Andretti was performing a tire test for his son Michael's IndyCar on April 24 2003 in place of the injured Tony Kanaan at Indianapolis At 5:58 pm -- two minutes before the scheduled end of the session -- Andretti powered out of the first turn onto the "south chute" of the circuit. In his path lay a chunk of debris from Kenny Brack's car, which had crashed seconds earlier. The object forced the nose of Andretti's car to become airborne, and Andretti's car went into a rapid double reverse somersault at speeds exceeding 200 miles per hour. Television footage from a local TV station's helicopter showed that the car was nearly high enough to clear the debris fence mounted atop the circuit's outer retaining wall.
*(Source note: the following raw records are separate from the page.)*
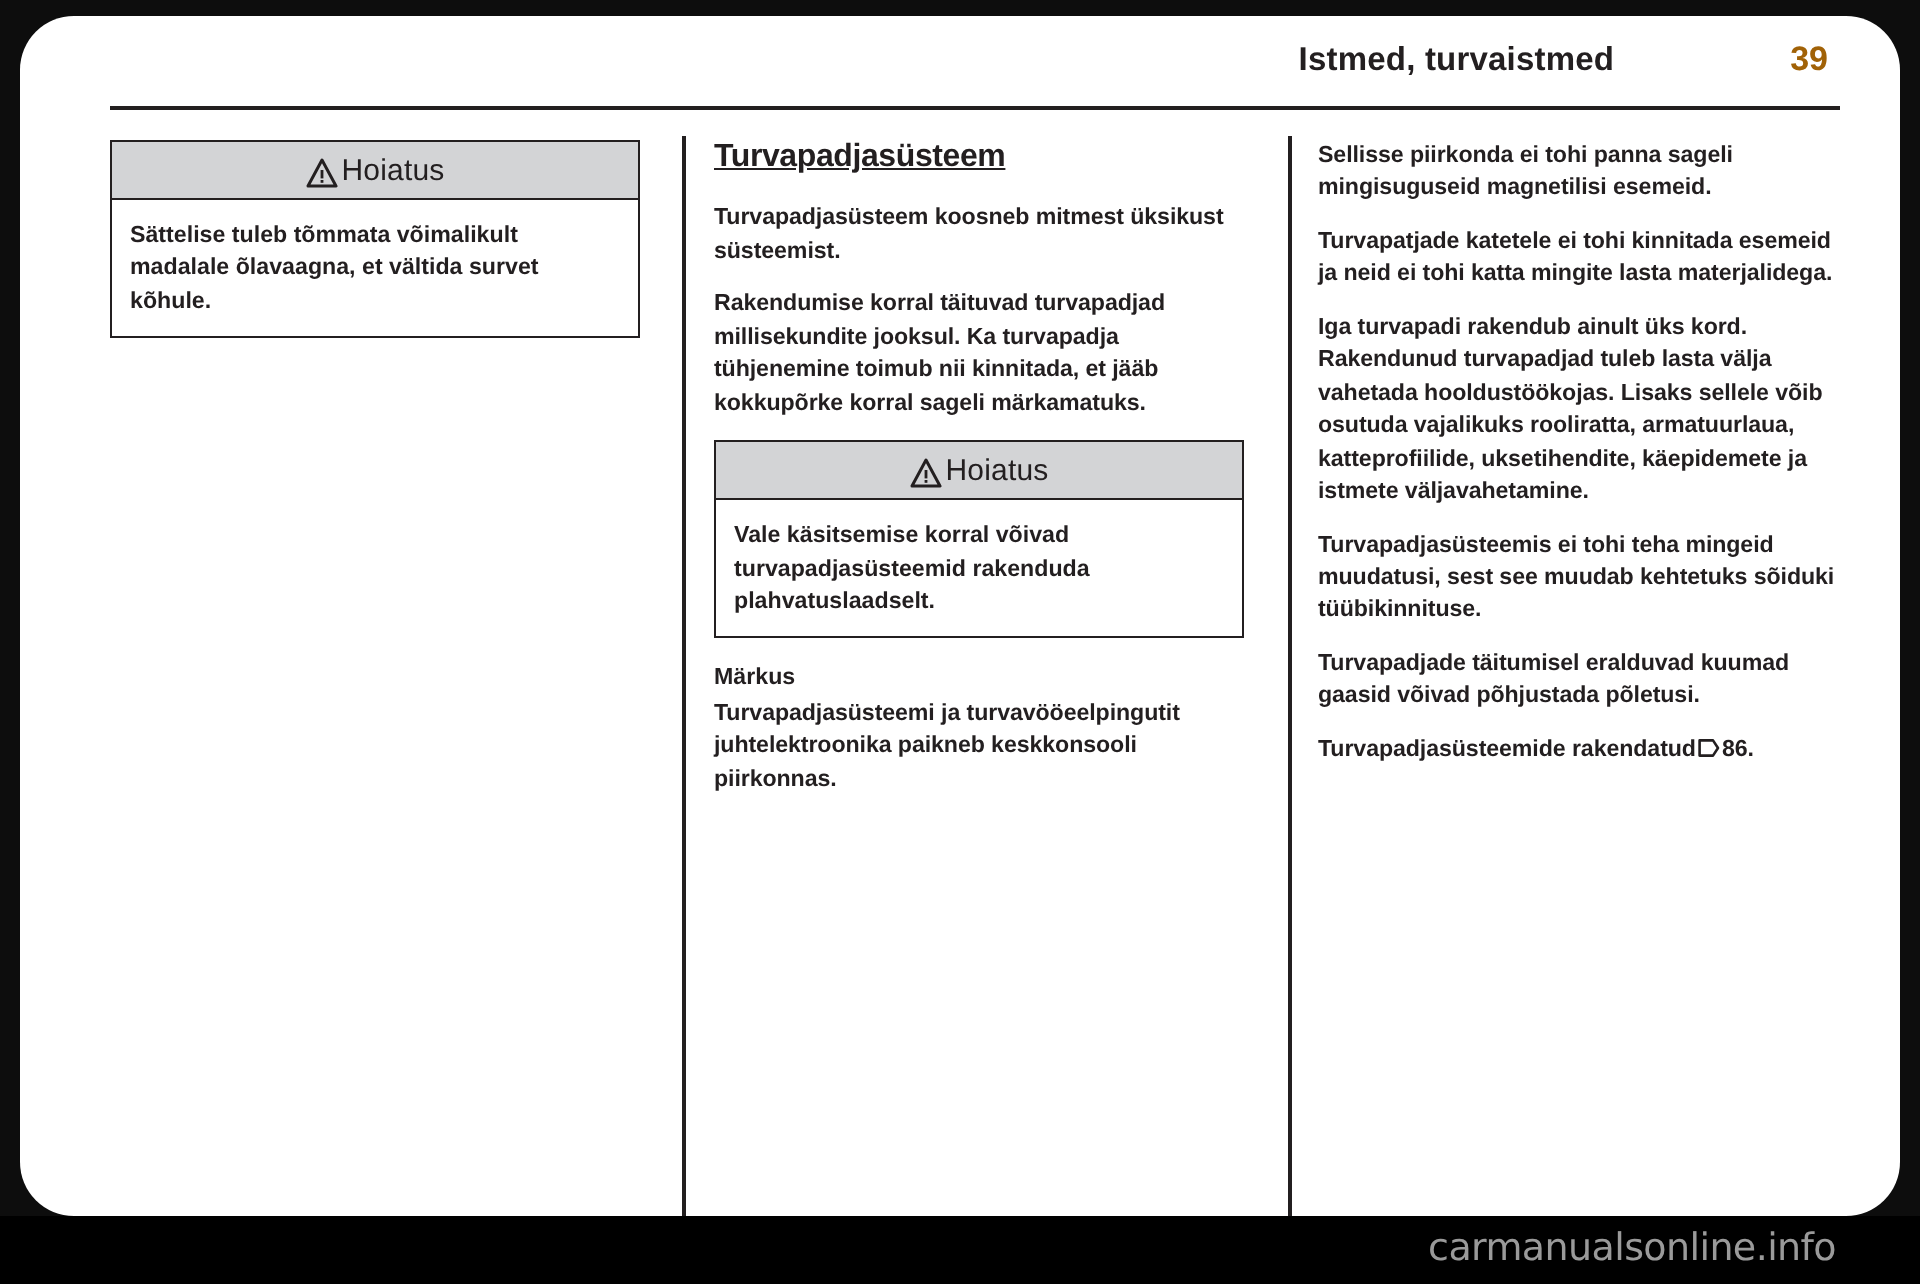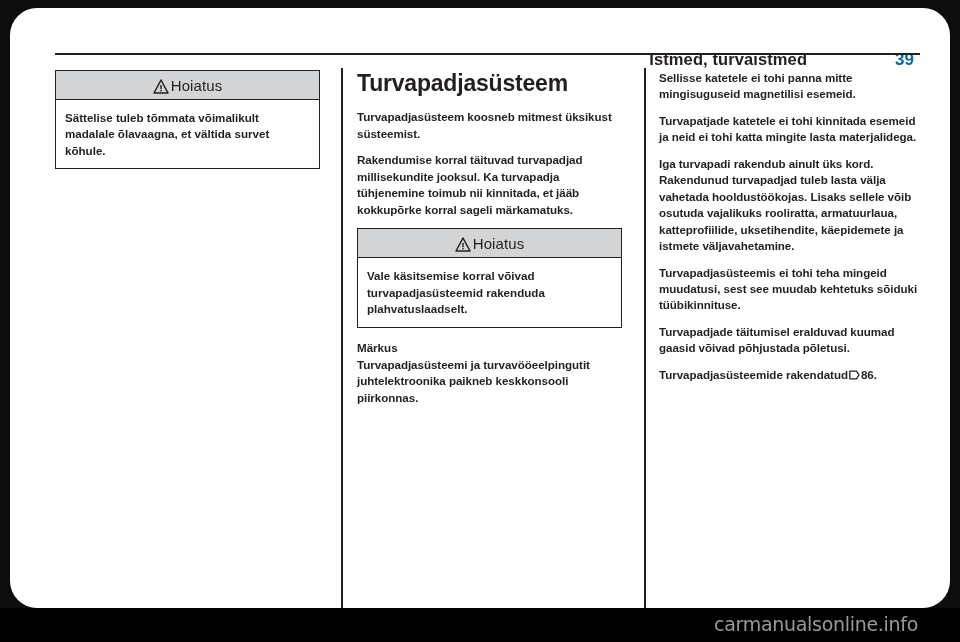"39" .header-pageno { color: #0369a1 -> #a16207; margin-top: 30px -> none }
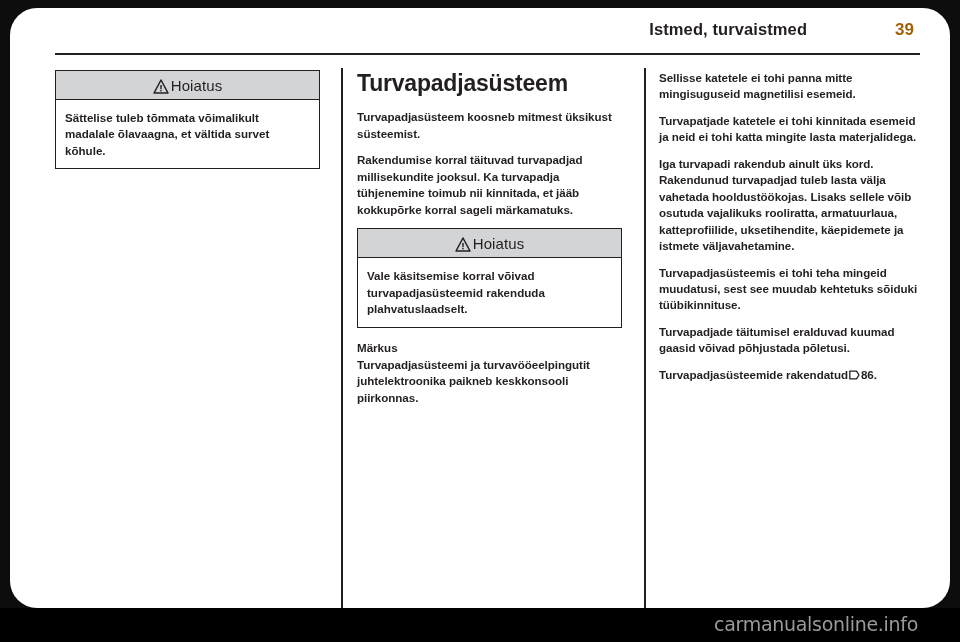"Turvapadjasüsteem" .h1 { font-size: 23px -> 16px; text-decoration: none -> underline }
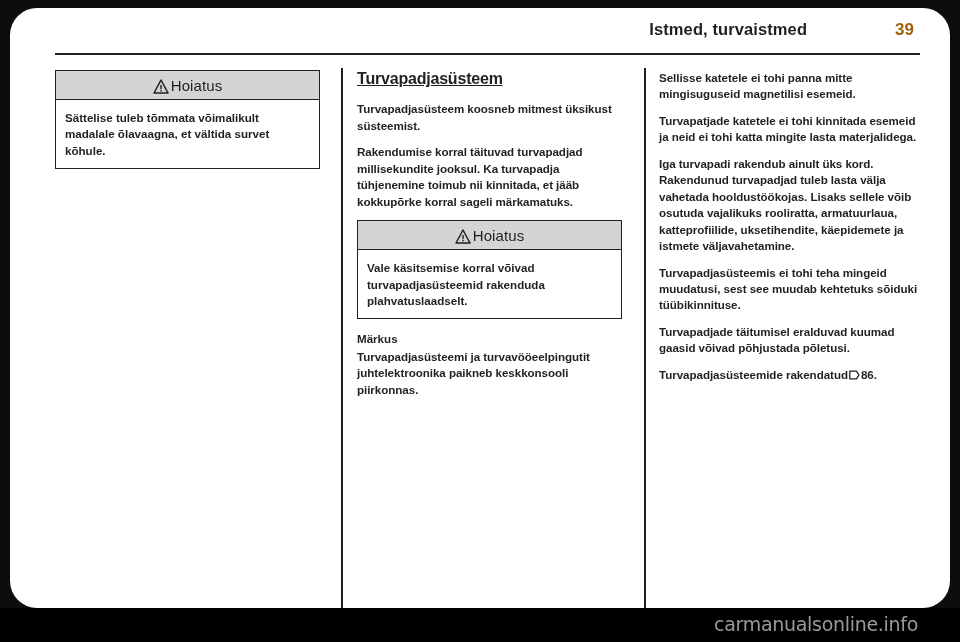"Sellisse katetele ei tohi panna" p.body { text: katetele ei tohi panna mitte -> piirkonda ei tohi panna sageli }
Andretti's car fell back to earth, having been slowed by its mid-air tumble, and slid to a stop. Luckily, the car landed right side up and Andretti walked away from the crash with very minor injuries.
He was invited to race in six International Race of Champions (IROC) series in his career. His best years were his first three years. He finished second in the final points standings in IROC III (1975-1976) and IROC V (1977-1978). He won the IROC VI (1978-1979) points championship with finishes of third, first, and second. He won three races in twenty events. [8]
In 2000, the Associated Press and RACER magazine named him "Driver of the Century." The same year, he was inducted into the International Motorsports Hall of Fame. He was inducted into the United States National Sprint Car Hall of Fame in 1996, and the Motorsports Hall of Fame of America in 1990.
He was the Driver of the Year in three years (1967, 1978, and 1984), and is the only driver to be Driver of the Year in three decades. [7] Andretti was named the Driver of the Quarter Century in 1992. [1]
On October 23, 2006, at the Columbus Citizens Foundation in New York, Andretti was awarded the highest civilian honor given by the Italian government, the Commendatore dell'Ordine al Merito della Repubblica Italiana (known as the Commendatore), in honor of his racing career, public service, and enduring commitment to his Italian heritage. Enzo Ferrari is the only other recipient of the Commendatore from the world of automobile racing.
Mario was instrumental in keeping championship car racing at Road America. CART severed its ties with the track as a legal resolution of payment issues from the 2002 and 2003 series events at the track. Andretti was an intermediary between CART President Chris Pook and Road America President George Bruggenthies. After six weeks both sides came to terms and signed a two year contract. The event was renamed the "Mario Andretti Grand Prix of Road America". [3]
Both of Mario Andretti's sons, Michael and Jeff, were auto racers. Michael followed in his father's footsteps by winning the IndyCar title. In 1991, the Andrettis were joined by Mario's nephew John Andretti. The Andrettis became the first family to have four relatives compete in the same series. [7] Mario's grandson Marco completed his first full season in the Indy Racing League (IRL) in 2006, driving for his father Michael's Andretti Green Racing team. Marco finished second in the 2006 Indianapolis 500, became the first third-generation-recipient of the race's Rookie of the Year Award.
Mario and his wife Dee Ann live near their son Michael in mansions overlooking the town of Nazareth, Pennsylvania, Mario's home city since the 1950s. Dee Ann is a native of Nazareth who taught English to Andretti in 1961. [2]
Andretti is a spokesman for long time sponsors Texaco/Havoline and Firestone. He is also occasionally a spokesman for the Champ Car World Series, although he was spotted at IRL races throughout the 2006 season as he watched Marco compete.
Andretti is vice chairman of a winery named Andretti Winery in Napa Valley, California.
In July 2006 Mario took part in the Bullrun race across America, the first pitstop was at the Pocono Speedway, Gate #5 aptly named Andretti Road.